Given the financial materiality of ESG risks over the long term and members' reliance on default strategies, simply offering a ESG self-select option is not sufficient. ESG must be incorporated into DC default strategies.

Member expectations and transparency

We know that members want to invest responsibly. Research carried out by Aon in conjunction with the Cambridge Institute found that if individuals are given the choice between two similar funds, most will choose to invest their money in the one with better ESG credentials - even if they see slightly lower returns.  

Members are also increasingly likely to ask schemes to explain their investment approach.  While engagement is still generally low, the majority of member investment queries now relate to ethical and ESG issues.  

Trustees must be prepared to be transparent with members about how they are ‘doing the right thing' - and employers need to be comfortable with how their pension scheme invests their employee savings.

Fiduciary duty and responsible investment

There is still debate about the conflict between trustees' fiduciary duty and responsible investment.
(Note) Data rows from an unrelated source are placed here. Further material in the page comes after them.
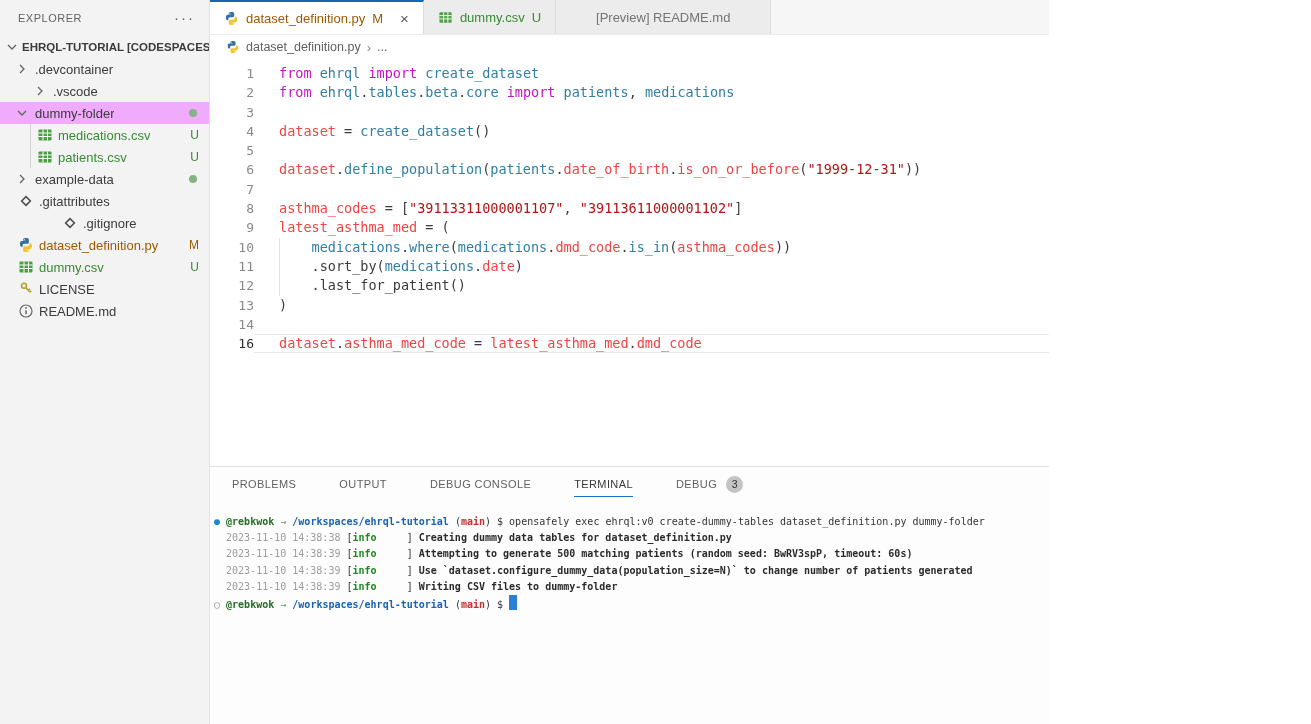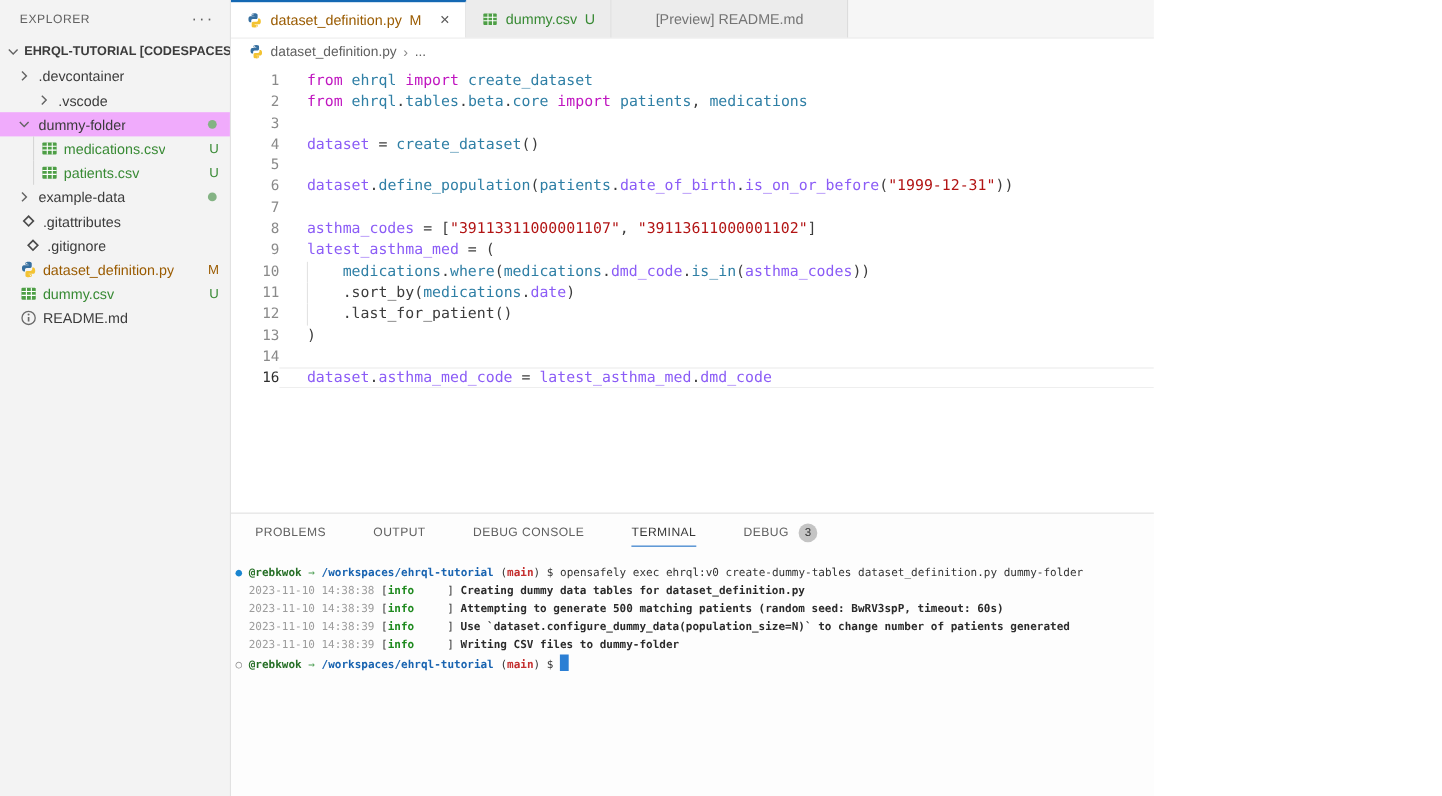"dataset" .tk-v { color: #8b5cf6 -> #ef4444 }
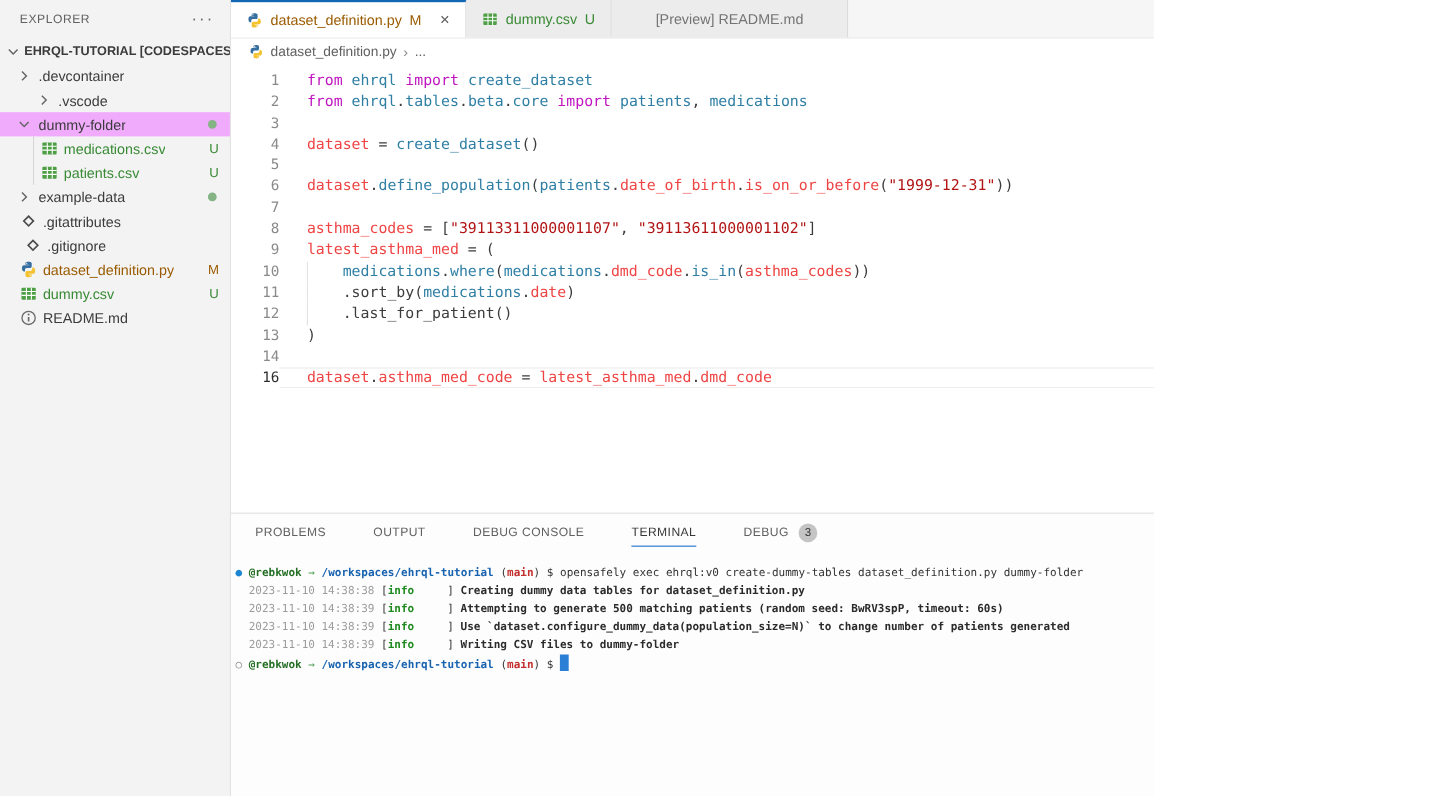".gitignore" div.tree-row { margin-left: none -> 28px; padding-left: 22px -> 34px }
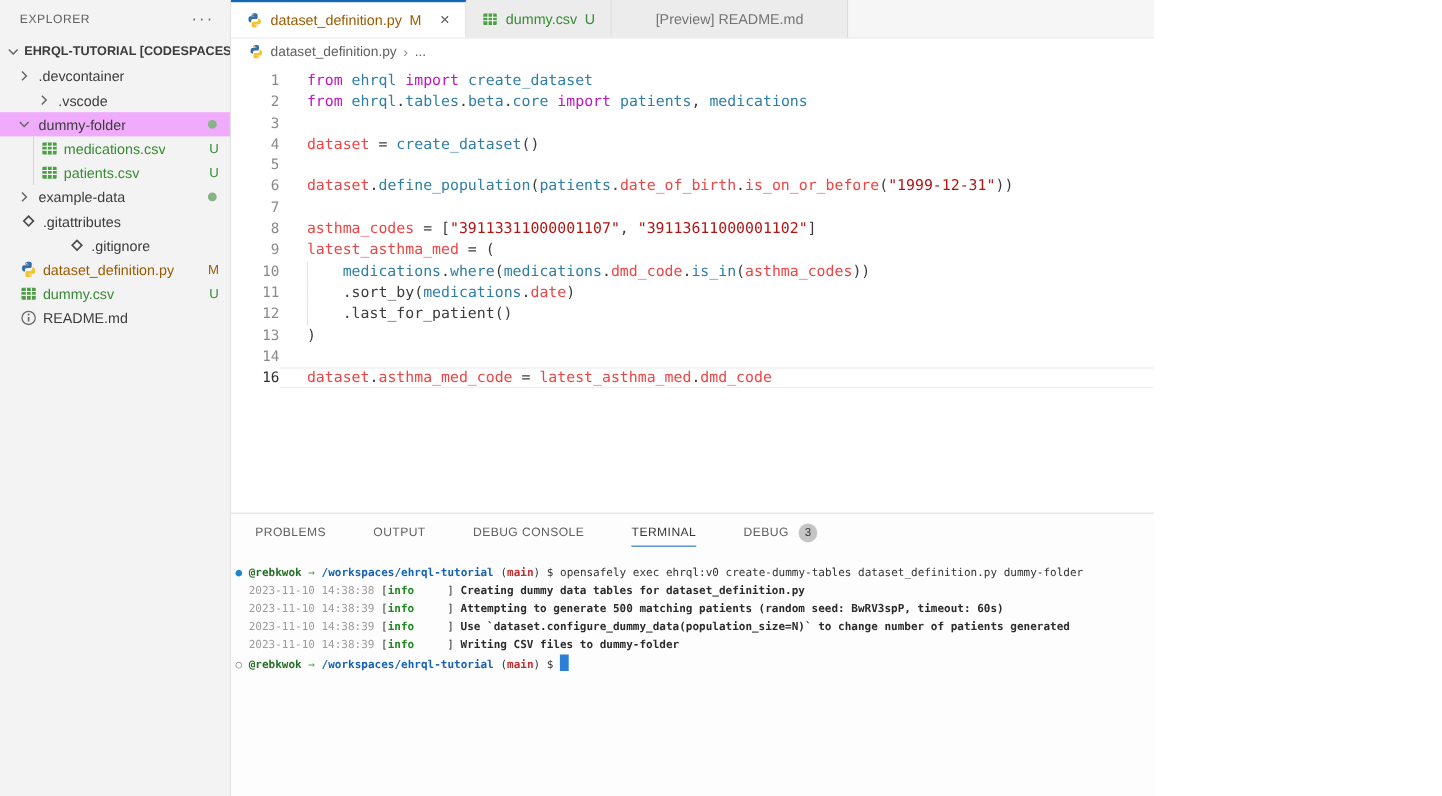"LICENSE" div.tree-row { html: none -> <div> <span> <svg> <circle></circle> <path></path> </svg> </span> <span>LICENSE</span> </div> }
While no-one can guarantee future returns for any kind of investment, based on the research and available data, we believe following a responsible investment approach will deliver returns for members that are at least as strong as following a traditional strategy. 

Aon's own fiduciary solutions back this up. Our Global Impact Fund, which aims to make a positive environmental and social impact alongside generating strong financial returns, has outperformed its broad market benchmark by 5.4% in its first year, despite market turbulence. This fund is already in use across our DC delegated active default lifestyle funds. Currently 90% of Aon's DC default equity investments are ESG-aligned.

People are increasingly aware of the effects of climate change and of wider ESG issues. Pension scheme members quite reasonably expect trustees and pension schemes to be responding on their behalf to this. This is both in terms of risk management and by taking advantage of future investment opportunities - all while being fully transparent in their approach and member reporting. 

To ensure the benefits of ESG investment meet savers' needs and expectations, it is vital that ESG risks and opportunities become an integral part of DC default strategies.